The worst news for claim 19 is that it was deemed anticipated (i.e., non-novel), not just obvious (i.e., somewhat new, but not inventive), and that there are separate findings of anticipation over the following two prior art references:
PCT Publication No. WO 03/081458 on "controlling content display", by AOL/Luigi Lira, published on October 2, 2003
U.S. Patent No. 7,786,975 on a "continuous scrolling list with acceleration"; this is an Apple patent that I've never seen asserted in litigation; the named inventors are Bas Ording, Scott Forstall, Greg Christie, Stephen O. Lemay and Imran Chaudhri
In order to salvage claim 19, Apple will have to prove that it's not only different from what those prior art references disclose, but that there was also an inventive step involved between the prior art and this claim -- and Apple needs to surmount these hurdles with respect to either prior art reference.
This is the notice Samsung filed, which includes the 112-page decision by the USPTO as Exhibit A:
Last year the USPTO also issued a first Office action tentatively rejecting the "Steve Jobs patent", which Apple is asserting against Samsung at the ITC. The next decision relating to that one will probably also come down in the foreseeable future.

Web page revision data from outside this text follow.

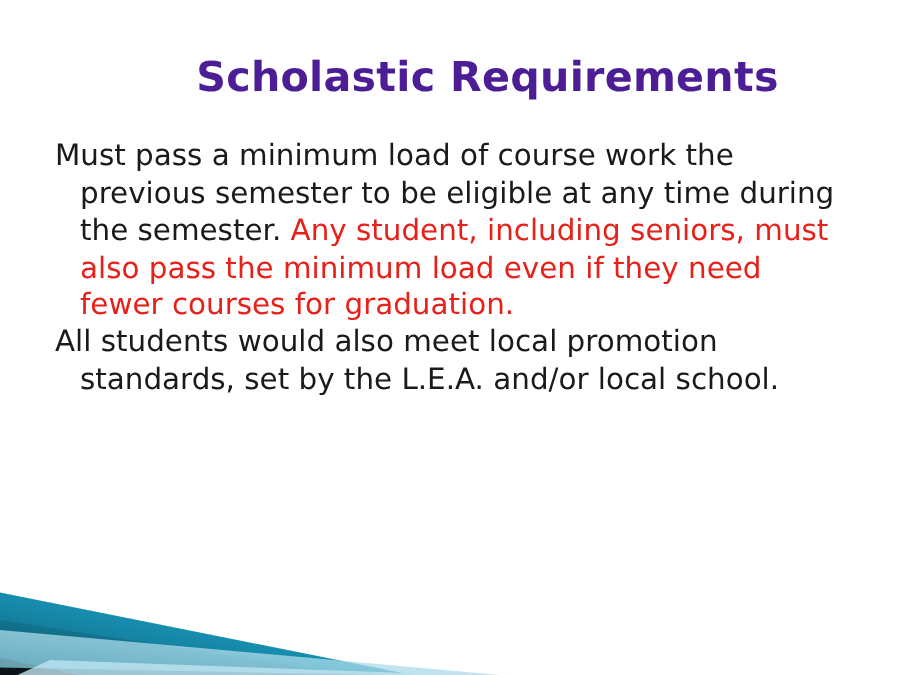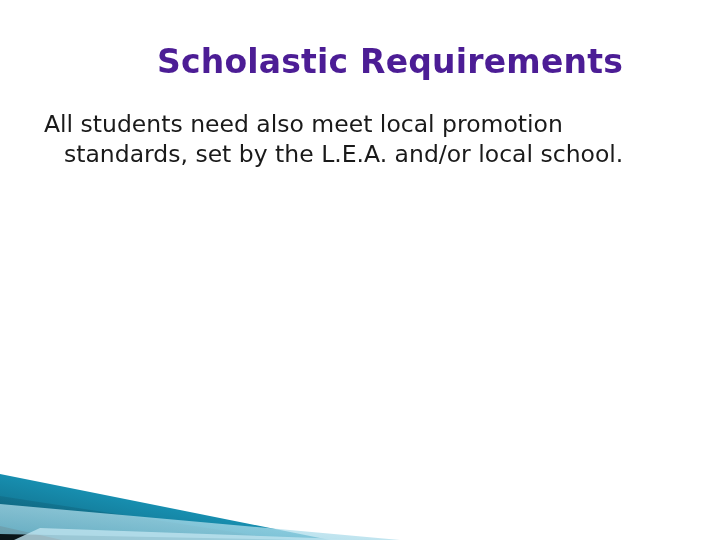--- a/index.html
+++ b/index.html
@@ -68,6 +68,7 @@
   <div class="slide-title">Scholastic Requirements</div>
 
   <div class="body-block">
+    <p class="para"><span>Must pass a minimum load of course work the previous semester to be eligible at any time during the semester.  </span><span class="red-run">Any student, including seniors, must also pass the minimum load even if they need fewer courses for graduation.</span></p>
     <p class="para"><span>All students need also meet local promotion standards, set by the L.E.A. and/or local school.</span></p>
   </div>
 

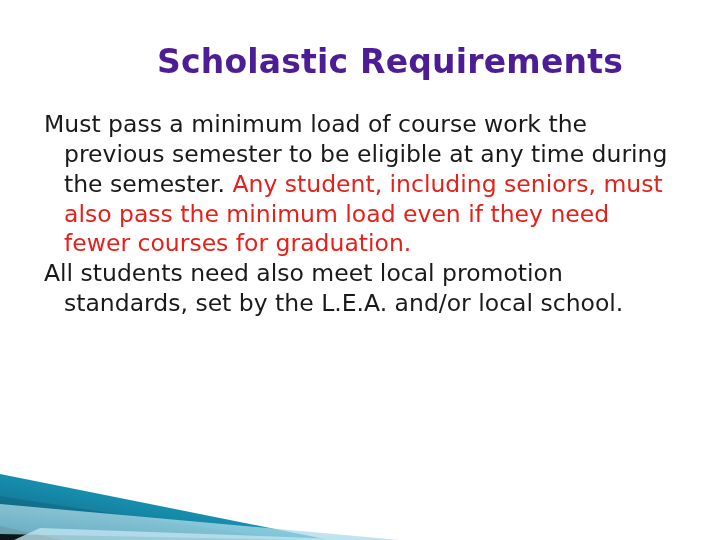--- a/index.html
+++ b/index.html
@@ -69,7 +69,7 @@
 
   <div class="body-block">
     <p class="para"><span>Must pass a minimum load of course work the previous semester to be eligible at any time during the semester.  </span><span class="red-run">Any student, including seniors, must also pass the minimum load even if they need fewer courses for graduation.</span></p>
-    <p class="para"><span>All students need also meet local promotion standards, set by the L.E.A. and/or local school.</span></p>
+    <p class="para"><span>All students would also meet local promotion standards, set by the L.E.A. and/or local school.</span></p>
   </div>
 
   <svg class="deco" viewBox="0 0 720 110" preserveAspectRatio="none">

Apple's multitouch patents are under invalidation pressure in other jurisdictions as well. There's an ongoing opposition proceeding before the European Patent Office (EPO) concerning the European rubber-banding patent. Samsung and Google's Motorola Mobility are opposing the relatively recent grant of this patent. A week ago Apple filed its reply to the notices of opposition. On February 8, 2013 the Mannheim Regional Court stayed a German Apple v. Samsung lawsuit pending the opposition proceeding (I didn't report on the order to stay because I wasn't in Mannheim when it was announced, but I found out later). On Thursday (April 4, 2013) the Munich-based Bundespatentgericht (Federal Patent Court) will hold a hearing on Samsung and Motorola Mobility's nullity actions against the German part of Apple's European slide-to-unlock patent.